Searching by Sequence Similarity
This option allows you to enter your own sequence of interest and perform a BLAST search against our datasets. This page and options are very similar to other standard BLAST pages. First choose the database of interest, you may choose from any of the available boxes at most levels (e.g. Eukaryotes / Alveolates / Tetrahymena). Next paste your sequence into the box, choose the type of BLAST to perform (BLASTN & TBLASTX for nucleotide sequences, TBLASTN for protein sequences), choose from the available options (Cutoff / Gapped/Non-Gapped / Filtered / Type of Output / Descriptions and Alignments). Click 'Search' and wait a few seconds while your search is performed. You will be presented with a typical BLAST result page, from here, you may click on the Cluster names to retrieve more information on the clusters with sequence matching yours.
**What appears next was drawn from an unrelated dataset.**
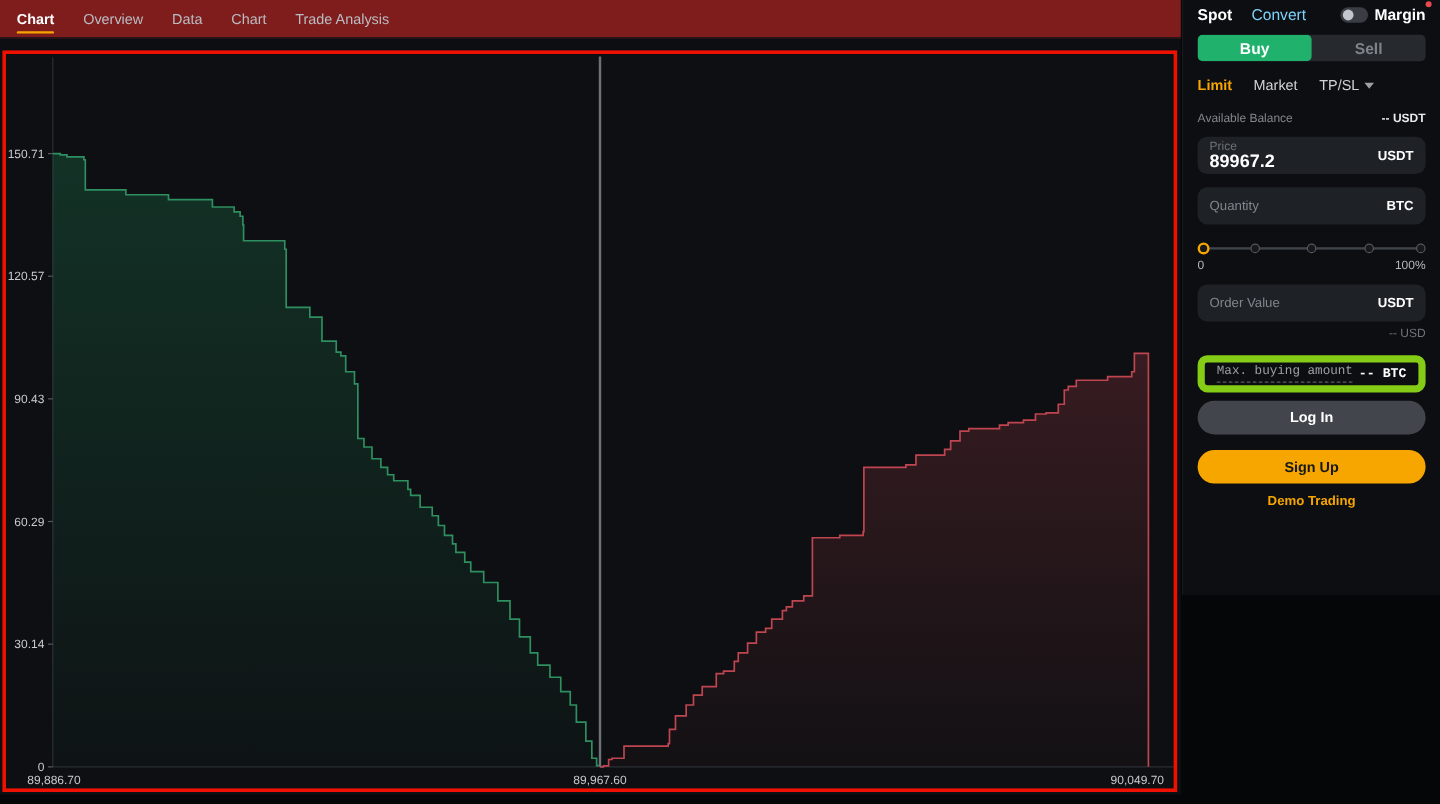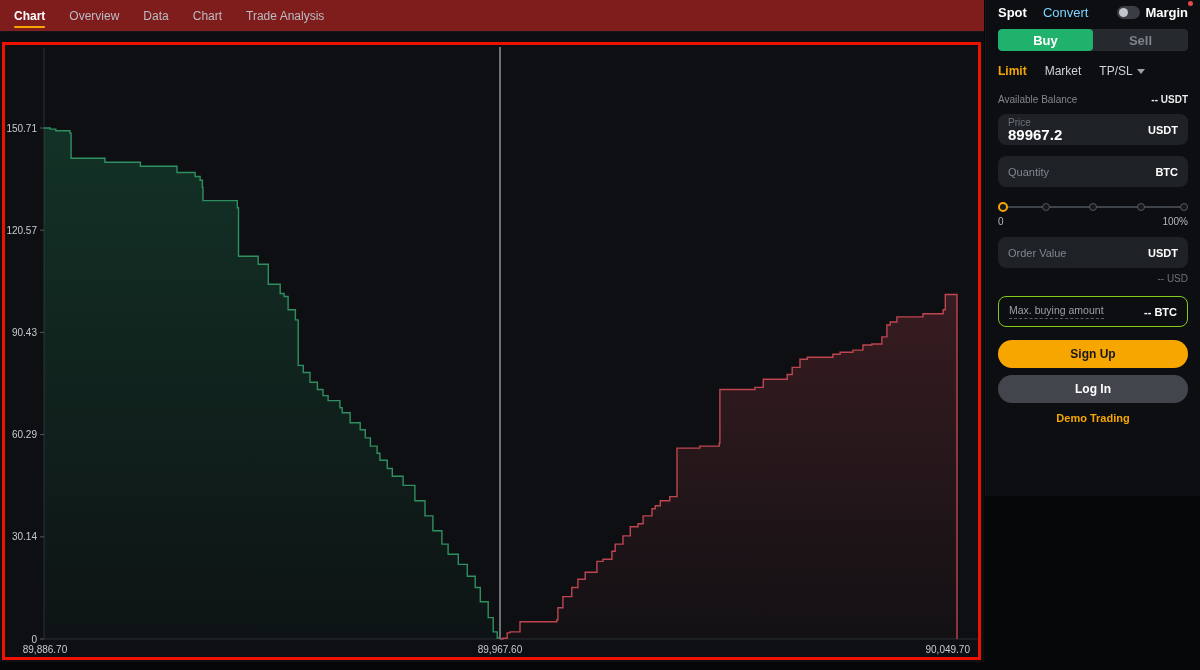"Max. buying amount" .max-box { border: 1px solid #84cc16 -> 6px solid #84cc16; font-family: none -> Liberation Mono, monospace }
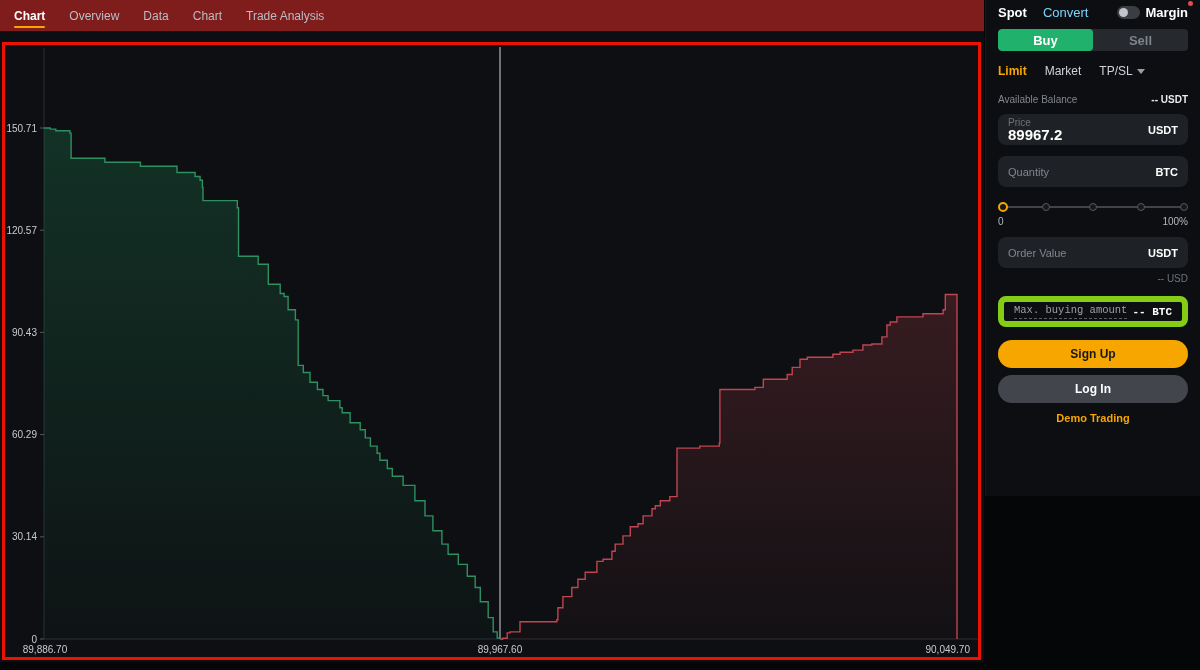"Sign Up" div.btn { order: before "Log In" -> after "Log In" }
SimiTri is a tool previously developed as part of NEMBASE to display sequence similarity relationships for a large number of clusters on one graphic (see examples below). We have made the tool available here to provide users with an additional tool to mine the data.
How it works
For each cluster, a TBLASTX was performed against each of the other partial genomes. BLAST scores in excess of 50 (our 'significance cutoff') were extracted in addition to the highest e-value and imported into PartiGeneDB. SimiTri takes these values and uses them to draw a graphic in the form of a three-node graph. To launch the SimiTri application, simply select the SimiTri search option. You will first need to select a dataset of interest - again by using the taxonomic browser pop-up window. After selecting a single organism dataset, you will need to select three datasets to compare against. Simply click the 'Select Comparators' button, and as before navigate the tree using the + and - buttons. Select three datasets by checking three boxes next to nodes of interest (NB it is possible to select from individual species to groups of related species - for example you might wish to examine similarity relationships of a fungal species to Apicomplexa, Arthropods and Nematodes. After selecting the datasets, click the 'search' button and wait while the results are generated (depending on the search this may take upto 30 seconds). You will be presented with a Java window of the SimiTri graphic (see Info section for further details) followed by a list of clusters which had similarity to none or just one of the datasets. You can navigate the Java window by sliding the bottom bar to zoom in, click and hold the left mouse button and move the mouse to move around the SimiTri window, click on the left mouse button while over a coloured tile will select a cluster, if the control key is held down at the same time, the cluster page will launch. Holding down the mouse button while moving the mouse will navigate around the window. In addition you may move the slider bars on the E-Value cutoffs to alter which coloured tiles are visible. NB Not all organism datasets are availble for SimiTri comparisons, to date the profiles of only 201 organisms have been generated (these are shown in the taxonomic selection tool).